在現代快節奏的生活中,能夠獨處的時間本就不多。在這種情況下,與朋友的交流有時就成了一種負擔。原本有休閑娛樂性質的社交一旦過度,帶來的也只剩疲憊。在手機還不像現在這么“無處不能”時,與朋友互發短信或是電話聊天盡管存在,但遠不如現在這樣無孔不入。如今所有社交平臺都綁定著你的號碼,在使用任何軟件時都可能看見熟人的賬號與消息彈窗。我們將自己置于一個隨時能被聯系的蛛網上,冗雜瑣碎的信息通過各種途徑進入我們的視野,灌輸進我們的大腦,卻不問我們的意愿。
因此我習慣了將睡眠當作借口,就像鉆入蟲繭似的床簾一樣,隔開他人的視線,擺脫加諸我身上的一切角色與責任。只有在這時,我才可以暫時擺脫套子,不必去當個順服的普通人或是知心的好朋友,只需暢快地瀏覽感興趣的知識,任由思緒翻騰,在隱約的愧疚中享受這仿佛偷來的獨屬自己的時光。

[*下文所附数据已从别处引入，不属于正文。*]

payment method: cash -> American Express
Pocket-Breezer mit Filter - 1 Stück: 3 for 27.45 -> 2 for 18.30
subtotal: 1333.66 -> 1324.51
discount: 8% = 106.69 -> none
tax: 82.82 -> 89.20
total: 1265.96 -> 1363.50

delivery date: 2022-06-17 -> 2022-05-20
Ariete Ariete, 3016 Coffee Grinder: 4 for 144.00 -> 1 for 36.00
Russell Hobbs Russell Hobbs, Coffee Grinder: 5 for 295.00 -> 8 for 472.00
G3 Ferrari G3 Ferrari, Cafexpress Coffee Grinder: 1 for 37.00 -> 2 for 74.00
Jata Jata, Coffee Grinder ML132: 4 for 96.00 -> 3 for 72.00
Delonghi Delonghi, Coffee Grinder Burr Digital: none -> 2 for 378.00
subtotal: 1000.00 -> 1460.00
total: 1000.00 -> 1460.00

其實享受獨處本不必懷有負罪感,只是網絡世界中缺少這樣一個蟲繭似的床簾作為標志提醒他人:當我進入這個空間時,就不應當再受任何打擾。不論是微信狀態還是QQ的隱身功能,都難以像現實中的床簾那樣有效地隔開他人的注視、隔絕他們交流的企圖,因此我們只能自行進入“社會性睡眠”狀態。

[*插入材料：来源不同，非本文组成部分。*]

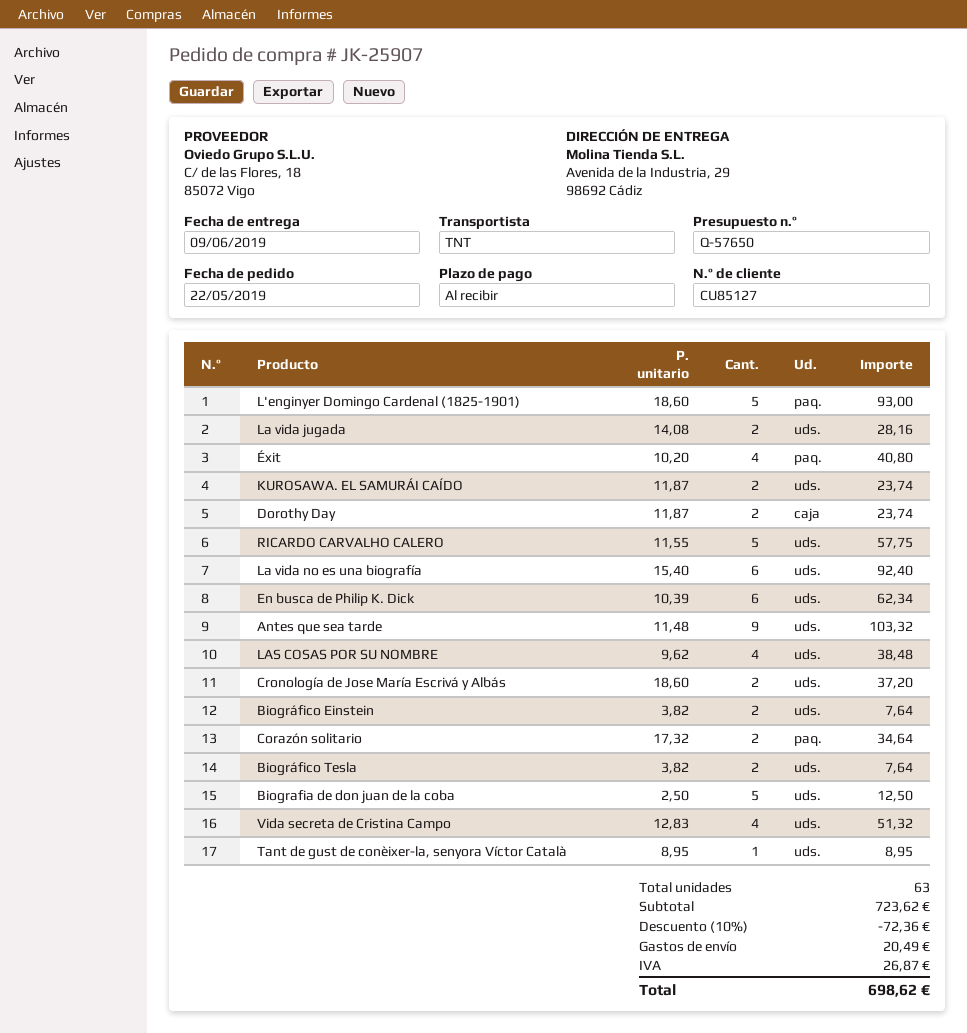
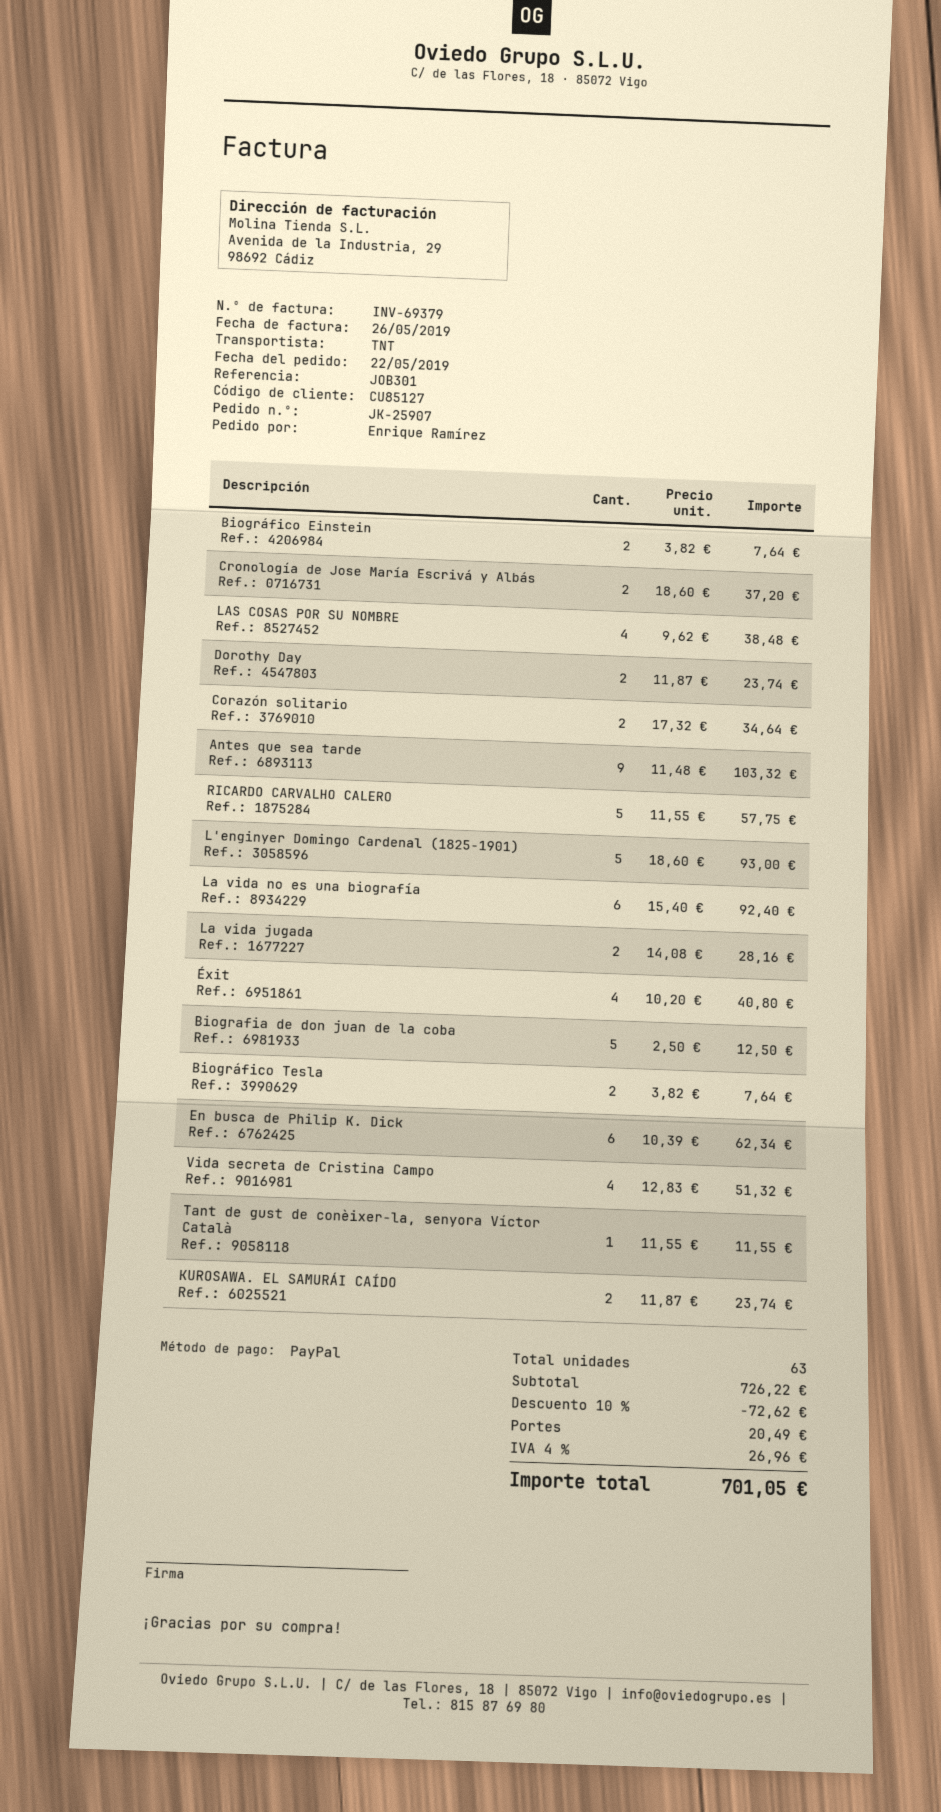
Tant de gust de conèixer-la, senyora Víctor Català: 1 x 8.95 = 8.95 -> 1 x 11.55 = 11.55
subtotal: 723.62 -> 726.22
discount: 10% = 72.36 -> 10% = 72.62
tax: 26.87 -> 26.96
total: 698.62 -> 701.05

“社會性睡眠”是手機與網絡無限深入生活帶來的后果,這種行為不應當被烙上否定性評價。況且“社會性睡眠”并不是要求對方有任何需要告知的信息都必須等到工作時間段才發,而是意味著:你可以讓你的信息在我的信息欄堆積,但這也意味著我有權利暫時不回。“社會性睡眠”不過是我們在疲于奔命的套中生活里為自己構筑的一層外殼,以保證我們在有限的獨處時間內不被打擾。白天身份的套子施予我們責任與負擔,夜晚睡眠的外殼則帶來些許喘息的余地。

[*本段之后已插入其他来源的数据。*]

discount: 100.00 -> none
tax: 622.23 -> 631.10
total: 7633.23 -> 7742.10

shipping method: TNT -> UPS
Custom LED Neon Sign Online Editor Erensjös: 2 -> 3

為自己編織一個黑暗的繭,這是一種生活在蛛網上必備的休息技能。將來是否有方法解決個人生活被過度入侵這個問題,我們尚不知曉,但在此之前,我們所求的不過是擁有一段只屬于自己的時光,能讓書本只屬于閱讀、唱機只屬于音樂,能將自己從他人的注視中暫時抽離。